NEW YORK (Reuters) – Oil prices rose more than 1 percent on Monday after the reopening of China’s borders boosted expectations for fuel demand and overshadowed fears of a global recession.
The rally was part of a broader boost to risk sentiment buoyed by the reopening of the world’s largest crude importer and hopes for softer increases in US interest rates, as stocks rose and the dollar weakened.
Brent crude rose $1.08, or 1.4 percent, to $79.65 a barrel. US West Texas Intermediate crude rose 86 cents, or 1.2%, to $74.63.
“The gradual reopening of the Chinese economy will provide an infinite additional layer of price support,” said Tamas Varga of oil brokerage PVM.
The rally followed last week’s drop of more than 8% for both oil benchmarks, their largest weekly drop at the start of a year since 2016.
As part of a “new phase” in the fight against COVID-19, China opened its borders over the weekend for the first time in three years. Domestically, trips are expected to reach 2 billion during the Lunar New Year season, nearly double last year and 70% of 2019 levels, Beijing says.
In oil-related developments, China issued a second batch of crude import quotas for 2023, according to sources and documents seen by Reuters, raising the total for this year by 20% over the same period last year.

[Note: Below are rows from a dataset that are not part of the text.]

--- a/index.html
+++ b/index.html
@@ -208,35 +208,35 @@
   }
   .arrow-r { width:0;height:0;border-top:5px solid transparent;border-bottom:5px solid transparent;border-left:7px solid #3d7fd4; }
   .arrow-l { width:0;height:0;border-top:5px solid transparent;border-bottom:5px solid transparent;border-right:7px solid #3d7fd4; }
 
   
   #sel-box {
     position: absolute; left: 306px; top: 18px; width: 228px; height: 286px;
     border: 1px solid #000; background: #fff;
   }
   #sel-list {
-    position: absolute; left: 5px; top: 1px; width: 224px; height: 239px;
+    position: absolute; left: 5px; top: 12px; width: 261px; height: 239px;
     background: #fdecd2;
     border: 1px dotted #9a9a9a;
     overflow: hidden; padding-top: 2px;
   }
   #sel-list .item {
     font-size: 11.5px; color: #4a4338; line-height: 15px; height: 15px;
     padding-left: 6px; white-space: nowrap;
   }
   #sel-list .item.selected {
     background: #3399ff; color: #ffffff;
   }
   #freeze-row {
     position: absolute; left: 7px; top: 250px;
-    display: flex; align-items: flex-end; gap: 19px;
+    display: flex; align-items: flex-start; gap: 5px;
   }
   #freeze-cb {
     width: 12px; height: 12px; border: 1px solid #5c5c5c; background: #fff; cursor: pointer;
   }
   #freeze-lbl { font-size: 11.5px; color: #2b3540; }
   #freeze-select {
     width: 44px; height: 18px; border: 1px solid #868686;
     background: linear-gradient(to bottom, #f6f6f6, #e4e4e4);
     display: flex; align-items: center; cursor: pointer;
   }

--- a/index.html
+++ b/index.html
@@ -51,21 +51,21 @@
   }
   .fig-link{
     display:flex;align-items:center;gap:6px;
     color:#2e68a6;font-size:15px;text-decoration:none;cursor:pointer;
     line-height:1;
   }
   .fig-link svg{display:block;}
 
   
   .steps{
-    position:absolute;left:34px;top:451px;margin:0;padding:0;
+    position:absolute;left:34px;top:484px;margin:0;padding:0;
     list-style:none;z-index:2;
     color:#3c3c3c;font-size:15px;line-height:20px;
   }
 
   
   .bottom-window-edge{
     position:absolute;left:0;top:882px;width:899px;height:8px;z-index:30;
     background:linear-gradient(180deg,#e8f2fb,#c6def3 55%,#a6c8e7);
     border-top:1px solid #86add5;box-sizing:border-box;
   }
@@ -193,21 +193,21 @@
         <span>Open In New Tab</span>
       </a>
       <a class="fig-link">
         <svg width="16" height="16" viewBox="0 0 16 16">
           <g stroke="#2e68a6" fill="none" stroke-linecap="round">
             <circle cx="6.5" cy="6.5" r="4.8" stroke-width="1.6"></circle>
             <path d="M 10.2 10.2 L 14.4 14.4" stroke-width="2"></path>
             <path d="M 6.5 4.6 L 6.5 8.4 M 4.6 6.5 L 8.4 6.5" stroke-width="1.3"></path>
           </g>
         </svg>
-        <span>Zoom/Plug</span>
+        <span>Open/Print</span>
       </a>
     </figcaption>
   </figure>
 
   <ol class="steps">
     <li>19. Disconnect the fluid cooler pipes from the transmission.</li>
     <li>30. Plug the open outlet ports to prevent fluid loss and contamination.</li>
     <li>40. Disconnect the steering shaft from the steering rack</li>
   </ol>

Although oil rebounded on Monday, there remains concern that the massive influx of Chinese travelers could cause a further surge in COVID infections while broader economic concerns remain.
These concerns are reflected in the structure of the oil market. The near-term Brent and US crude contracts are trading at a discount compared to the next month, a structure known as a contango, which usually indicates bearish tendencies. And
Meanwhile, US households see weak inflation in the near term and expect to spend significantly less, even as their incomes are expected to continue to rise, the New York Federal Reserve said Monday in a survey of consumer expectations for December.
The bank reported that respondents to the monthly survey said they see inflation a year from now at 5%, from 5.2% in November, the lowest reading since July 2021.
“The New York Fed data should be supportive of oil prices, as they indicate that inflation has peaked,” said Phil Flynn, an analyst at Price Futures Group.